Data Base - Association of NER SNPs with Parkinson’s Disease Risk A Case–Control Study in a Mexican Mestizo Population

This case–control study investigated the association between genetic variants in the nucleotide excision repair (NER) pathway and susceptibility to Parkinson’s disease (PD) in a northern Mexican mestizo population, with attention to gene–environment interactions. The study included 137 PD patients and 137 age- and sex-matched healthy controls. Clinical evaluation covered motor and non-motor symptoms, cognitive function, depression, and environmental exposures (notably pesticides). Serum biochemical markers were measured, and genotyping for ERCC1 (rs11615), ERCC2 (rs13181), XPA (rs1800975), XPC (rs2228001), and XPF (rs1799801) was performed using TaqMan real-time PCR assays.Results showed a higher prevalence of pesticide exposure among PD cases (OR 2.08, p = 0.01), especially in men.
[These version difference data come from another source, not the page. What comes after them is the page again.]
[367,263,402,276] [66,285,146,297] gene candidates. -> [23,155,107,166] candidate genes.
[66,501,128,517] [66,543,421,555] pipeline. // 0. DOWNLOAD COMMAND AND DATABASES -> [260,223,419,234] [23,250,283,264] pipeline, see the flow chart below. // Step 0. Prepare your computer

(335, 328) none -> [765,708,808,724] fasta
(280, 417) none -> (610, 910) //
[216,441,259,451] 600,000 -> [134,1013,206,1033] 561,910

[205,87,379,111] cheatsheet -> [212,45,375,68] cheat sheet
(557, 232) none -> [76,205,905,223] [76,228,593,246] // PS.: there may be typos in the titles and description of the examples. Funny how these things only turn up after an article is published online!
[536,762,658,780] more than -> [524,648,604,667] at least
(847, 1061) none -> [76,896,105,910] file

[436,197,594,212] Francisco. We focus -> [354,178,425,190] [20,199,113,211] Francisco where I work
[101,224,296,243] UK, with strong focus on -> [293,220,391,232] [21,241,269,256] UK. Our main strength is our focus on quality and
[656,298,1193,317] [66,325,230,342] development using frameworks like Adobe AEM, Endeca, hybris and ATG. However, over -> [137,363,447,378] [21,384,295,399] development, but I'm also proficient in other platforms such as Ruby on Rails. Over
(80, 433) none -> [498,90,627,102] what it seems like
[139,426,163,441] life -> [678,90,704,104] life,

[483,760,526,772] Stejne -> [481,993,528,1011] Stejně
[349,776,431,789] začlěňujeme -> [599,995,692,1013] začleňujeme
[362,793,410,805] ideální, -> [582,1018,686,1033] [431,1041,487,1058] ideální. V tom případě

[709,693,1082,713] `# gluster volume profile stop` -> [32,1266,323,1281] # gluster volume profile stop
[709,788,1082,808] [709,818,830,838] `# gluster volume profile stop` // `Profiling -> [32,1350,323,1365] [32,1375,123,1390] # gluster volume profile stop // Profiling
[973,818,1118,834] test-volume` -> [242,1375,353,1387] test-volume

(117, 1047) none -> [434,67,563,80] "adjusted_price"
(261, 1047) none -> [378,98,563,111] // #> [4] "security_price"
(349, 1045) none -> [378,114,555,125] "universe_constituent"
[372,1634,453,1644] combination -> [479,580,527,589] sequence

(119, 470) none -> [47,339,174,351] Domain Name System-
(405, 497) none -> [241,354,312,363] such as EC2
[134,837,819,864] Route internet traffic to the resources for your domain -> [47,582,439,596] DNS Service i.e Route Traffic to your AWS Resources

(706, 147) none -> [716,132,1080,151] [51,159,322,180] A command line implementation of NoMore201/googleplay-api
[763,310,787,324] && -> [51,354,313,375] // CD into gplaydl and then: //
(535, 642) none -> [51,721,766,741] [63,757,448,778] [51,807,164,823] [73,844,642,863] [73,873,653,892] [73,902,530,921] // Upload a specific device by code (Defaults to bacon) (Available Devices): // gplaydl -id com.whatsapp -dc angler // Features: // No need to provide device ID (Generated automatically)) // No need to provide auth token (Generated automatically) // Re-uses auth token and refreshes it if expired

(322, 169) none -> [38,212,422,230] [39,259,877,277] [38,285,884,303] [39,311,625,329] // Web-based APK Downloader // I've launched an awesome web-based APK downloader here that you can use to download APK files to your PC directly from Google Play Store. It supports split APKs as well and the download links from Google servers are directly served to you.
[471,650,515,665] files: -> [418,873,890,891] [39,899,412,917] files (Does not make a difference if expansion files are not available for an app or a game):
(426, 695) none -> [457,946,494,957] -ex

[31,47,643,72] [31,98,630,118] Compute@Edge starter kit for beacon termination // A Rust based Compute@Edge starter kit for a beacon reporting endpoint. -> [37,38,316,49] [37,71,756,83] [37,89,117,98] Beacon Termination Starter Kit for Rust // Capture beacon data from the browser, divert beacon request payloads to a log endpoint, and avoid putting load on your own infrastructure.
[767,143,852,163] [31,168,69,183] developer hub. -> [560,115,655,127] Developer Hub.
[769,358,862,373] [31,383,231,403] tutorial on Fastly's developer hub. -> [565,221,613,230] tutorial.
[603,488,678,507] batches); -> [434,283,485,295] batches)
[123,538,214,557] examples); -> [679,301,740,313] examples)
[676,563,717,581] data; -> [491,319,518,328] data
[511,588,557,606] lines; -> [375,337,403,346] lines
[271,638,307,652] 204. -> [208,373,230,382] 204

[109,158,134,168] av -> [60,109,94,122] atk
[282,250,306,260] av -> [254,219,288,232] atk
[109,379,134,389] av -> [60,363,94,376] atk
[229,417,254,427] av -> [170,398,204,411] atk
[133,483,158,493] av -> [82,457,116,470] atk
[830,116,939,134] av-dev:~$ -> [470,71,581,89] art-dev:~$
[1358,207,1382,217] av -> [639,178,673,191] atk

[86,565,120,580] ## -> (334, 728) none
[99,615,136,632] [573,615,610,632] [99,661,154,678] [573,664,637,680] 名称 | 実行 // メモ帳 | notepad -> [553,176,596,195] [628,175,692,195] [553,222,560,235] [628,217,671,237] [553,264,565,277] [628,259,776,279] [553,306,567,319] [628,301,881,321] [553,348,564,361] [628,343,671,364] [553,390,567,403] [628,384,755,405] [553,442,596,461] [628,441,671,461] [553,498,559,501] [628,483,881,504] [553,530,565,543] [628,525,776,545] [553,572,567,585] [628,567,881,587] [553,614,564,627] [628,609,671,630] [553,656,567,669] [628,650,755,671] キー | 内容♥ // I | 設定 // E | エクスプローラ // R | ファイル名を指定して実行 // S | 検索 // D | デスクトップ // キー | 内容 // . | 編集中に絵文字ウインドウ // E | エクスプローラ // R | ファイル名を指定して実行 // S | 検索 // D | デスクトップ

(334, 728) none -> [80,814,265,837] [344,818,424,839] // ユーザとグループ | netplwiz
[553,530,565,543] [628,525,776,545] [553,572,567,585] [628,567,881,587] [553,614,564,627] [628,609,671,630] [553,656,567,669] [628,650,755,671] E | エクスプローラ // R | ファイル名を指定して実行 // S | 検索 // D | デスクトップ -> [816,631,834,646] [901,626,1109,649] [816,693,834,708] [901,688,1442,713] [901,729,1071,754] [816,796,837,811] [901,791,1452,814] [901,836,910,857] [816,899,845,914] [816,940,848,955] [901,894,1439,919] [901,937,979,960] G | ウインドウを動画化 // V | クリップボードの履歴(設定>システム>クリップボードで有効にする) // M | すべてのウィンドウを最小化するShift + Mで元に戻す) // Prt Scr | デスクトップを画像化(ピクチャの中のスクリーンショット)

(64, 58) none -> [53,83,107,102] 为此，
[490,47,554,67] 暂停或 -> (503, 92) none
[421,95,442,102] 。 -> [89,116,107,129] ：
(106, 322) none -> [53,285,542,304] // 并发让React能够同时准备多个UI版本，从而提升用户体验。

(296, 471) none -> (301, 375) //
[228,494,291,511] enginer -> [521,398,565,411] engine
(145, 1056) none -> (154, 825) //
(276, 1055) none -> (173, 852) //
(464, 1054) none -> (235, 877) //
Only XPC rs2228001 was significantly associated with PD: the C/C genotype increased risk (OR 2.27, p = 0.03), with a stronger effect in men under a recessive model (OR 3.16, p = 0.029) after adjusting for pesticide exposure. Male PD patients also had lower serum uric acid levels (p = 0.001), suggesting reduced antioxidant capacity. No associations were found for the other SNPs or for ERCC1–ERCC2 haplotypes.These findings suggest that impaired DNA repair due to the XPC rs2228001 variant, particularly in men with pesticide exposure, may contribute to PD risk. The results highlight the importance of integrating genetic and environmental factors into PD pathogenesis models and call for replication in larger, multiethnic cohorts with functional validation.